Bluesun invested heavily in developing front-office software they called SalesDrive, a tool designed to help an advisor double or triple their revenue by showing them which clients were ready to buy which products. In 2012, Bluesun launched SalesDrive with their top distributor client, expecting at least a 50 percent uptake in the field. The result, however, was below 10 percent. A serious setback.
As the founders tried to figure out what went wrong, they wondered if they had made the same mistake as years earlier when they first approached distributors. Maybe they had failed to deliver true value to their target user--in this case the advisor? That didn't seem to make sense, because Bluesun had involved advisors in their development process. But then Tomlinson remembered some wisdom often attributed to Henry Ford that allegedly went something like: "If I'd listened to my customers, I would've given them faster horses, not a car."
No More Horsing Around
Tomlinson knew the wisdom from the quote was true, and that Bluesun didn't have the market insights it needed at the advisor level that it had gained at the distributor level. Without those insights, Bluesun was never going to make any headway with solutions that involved the field force. Bluesun's next move was to hire Ray Adamson, a leading expert in the advisor market who knew how to build tech solutions that fit with advisor behavior. With Adamson on board, Bluesun completely retooled SalesDrive. When they re-launched in 2013 with their leading distributor, uptake was over 90 percent. This was a clear sign that Bluesun now had the capacity to add value up and down the supply chain--from institution to distributor to the salesperson in the field.

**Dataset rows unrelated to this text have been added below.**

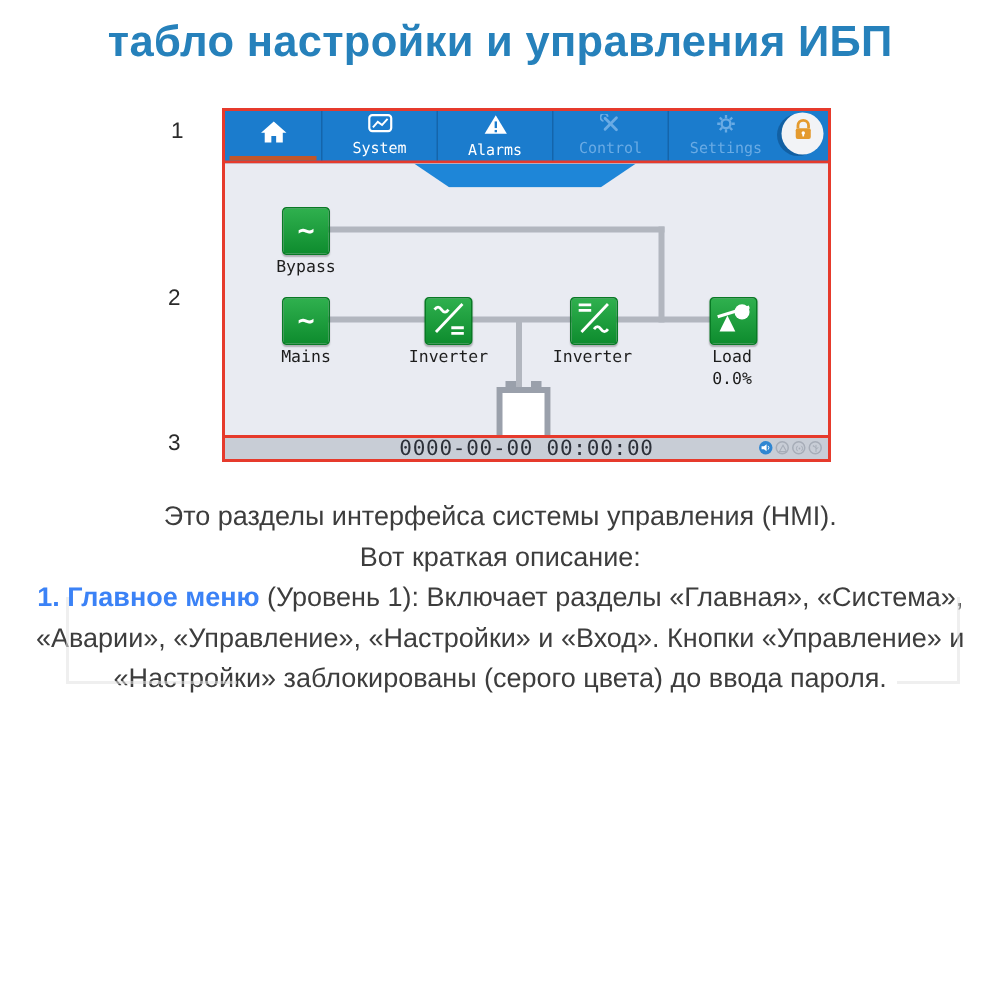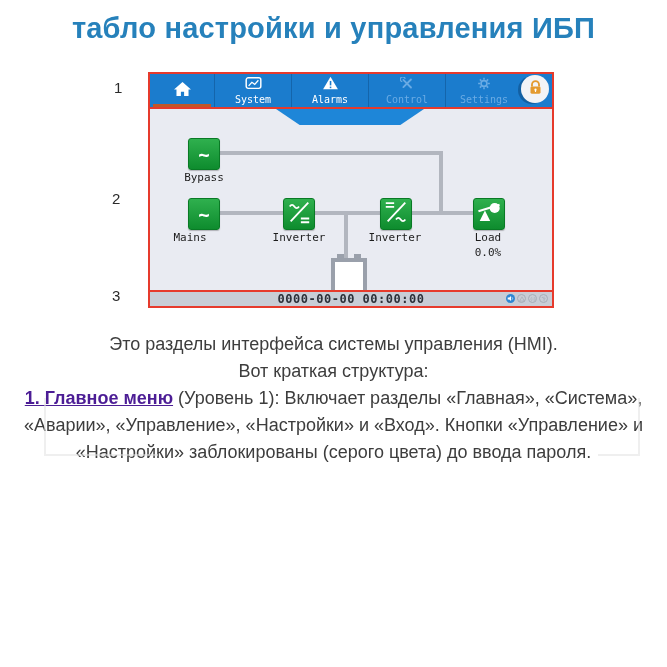--- a/index.html
+++ b/index.html
@@ -42,31 +42,31 @@
   .nlabel{position:absolute;transform:translateX(-50%);font-family:"DejaVu Sans Mono",monospace;
     font-size:11px;color:#1d1d1d;white-space:nowrap;}
   .battery{position:absolute;left:181px;top:149px;width:28px;height:28px;background:#ffffff;
     border:4px solid #9aa0ab;cursor:pointer;}
   .battery::before,.battery::after{content:"";position:absolute;top:-8px;width:7px;height:4px;
     background:#9aa0ab;}
   .battery::before{left:2px;} .battery::after{right:2px;}
   
   .statusbar{position:relative;flex:0 0 14px;height:14px;background:#c8cdd6;
     border-top:2px solid #e63a2c;display:flex;align-items:center;justify-content:center;}
-  .sbtime{font-family:"DejaVu Sans Mono",monospace;font-size:12px;font-weight:bold;color:#2c3039;
+  .sbtime{font-family:"DejaVu Sans Mono",monospace;font-size:14px;font-weight:normal;color:#2c3039;
     letter-spacing:.5px;}
   .sbicons{position:absolute;right:4px;top:2px;display:flex;gap:2px;}
   .sbi{width:9px;height:9px;border-radius:50%;display:flex;align-items:center;justify-content:center;}
   .sbi.on{background:#2f86d2;}
   .sbi.off{border:1px solid #a7adb8;box-sizing:border-box;}
   
   .desc{width:644px;margin:20px auto 0;text-align:center;font-size:18px;line-height:27px;
     color:#3d3d3d;}
   .desc p{margin:0 0 4px;}
-  .desc b{color:#4c1d95;text-decoration:underline;}
+  .desc b{color:#3b82f6;}
   .artifact{position:absolute;border:2px solid #e3e3e3;opacity:.55;pointer-events:none;}
   .artifact.left{left:44px;top:398px;width:112px;height:56px;border-top:none;border-right:none;}
   .artifact.right{left:598px;top:398px;width:40px;height:56px;border-top:none;border-left:none;}
 </style>
 </head>
 <body>
 
 <h1 class="title">табло настройки и управления ИБП</h1>
 
 <div class="figure">
@@ -145,21 +145,21 @@
       <div class="pline" style="left:194px;top:104px;width:4px;height:47px;"></div>
 
       <div class="node" style="left:38px;top:29px;">
         <span class="glyph">~</span>
       </div>
       <span class="nlabel" style="left:54px;top:62px;">Bypass</span>
 
       <div class="node" style="left:38px;top:89px;">
         <span class="glyph">~</span>
       </div>
-      <span class="nlabel" style="left:40px;top:122px;">Mains</span>
+      <span class="nlabel" style="left:54px;top:122px;">Mains</span>
 
       <div class="node" style="left:133px;top:89px;">
         <span>
           <svg width="26" height="26" viewBox="0 0 28 28">
               <path d="M4 8 q2.5 -3.5 5 0 q2.5 3.5 5 0" fill="none" stroke="#fff" stroke-width="2"></path>
               <path d="M5 24 L24 4" stroke="#fff" stroke-width="2"></path>
               <path d="M16 21 h9 M16 25 h9" stroke="#fff" stroke-width="2"></path>
             </svg>
         </span>
       </div>
@@ -221,16 +221,16 @@
     </div>
   </div>
 </div>
 
 <div class="artifact left"></div>
 <div class="artifact right"></div>
 
 <div class="desc">
   <p>
     <span>Это разделы интерфейса системы управления (HMI).</span><br>
-    <span>Вот краткая структура:</span><br>
+    <span>Вот краткая описание:</span><br>
     <b>1. Главное меню</b><span> (Уровень 1): Включает разделы «Главная», «Система», «Аварии», «Управление», «Настройки» и «Вход». Кнопки «Управление» и «Настройки» заблокированы (серого цвета) до ввода пароля.</span>
   </p>
 </div>
 
 </body></html>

It was at this time that Bluesun began to expand rapidly at all levels of the market, with distributors providing not just access to their field forces, but to the institutions that supplied them with the financial products.
Today, with a team of over 40 employees, Bluesun works with more than 50 institutional and distributor clients, and more than 17,000 advisors use one of its products daily. Fifty percent of life insurance products handled in the independent distributor channel in Canada now go through Bluesun's technology, a metric that indicates that Bluesun has become a dominant player in its market.
How to Move Along the Supply Chain
We at ClearFit loved the Bluesun story because in our years of helping startups find the right people to grow, we have run across several ventures that have struggled to succeed at moving along the supply chain. Many of the ones that have struggled have tried to do what Bluesun first attempted--to take what works with one market stakeholder and apply it to another. As Bluesun discovered, a successful execution involves ensuring you have the insights you need to create distinct value for the new stakeholder. However, it's important to recognize that Bluesun didn't just acquire random software for the distributor; it acquired back-office software that it could later leverage with its expertise in front-office technology. This adds greater value not just for the distributor, but for the other stakeholders in the supply chain--the field force and the institution.
Moving along the supply chain isn't the easiest strategy to execute, but if you can pull it off as Bluesun has, you can become a dominant player in your market.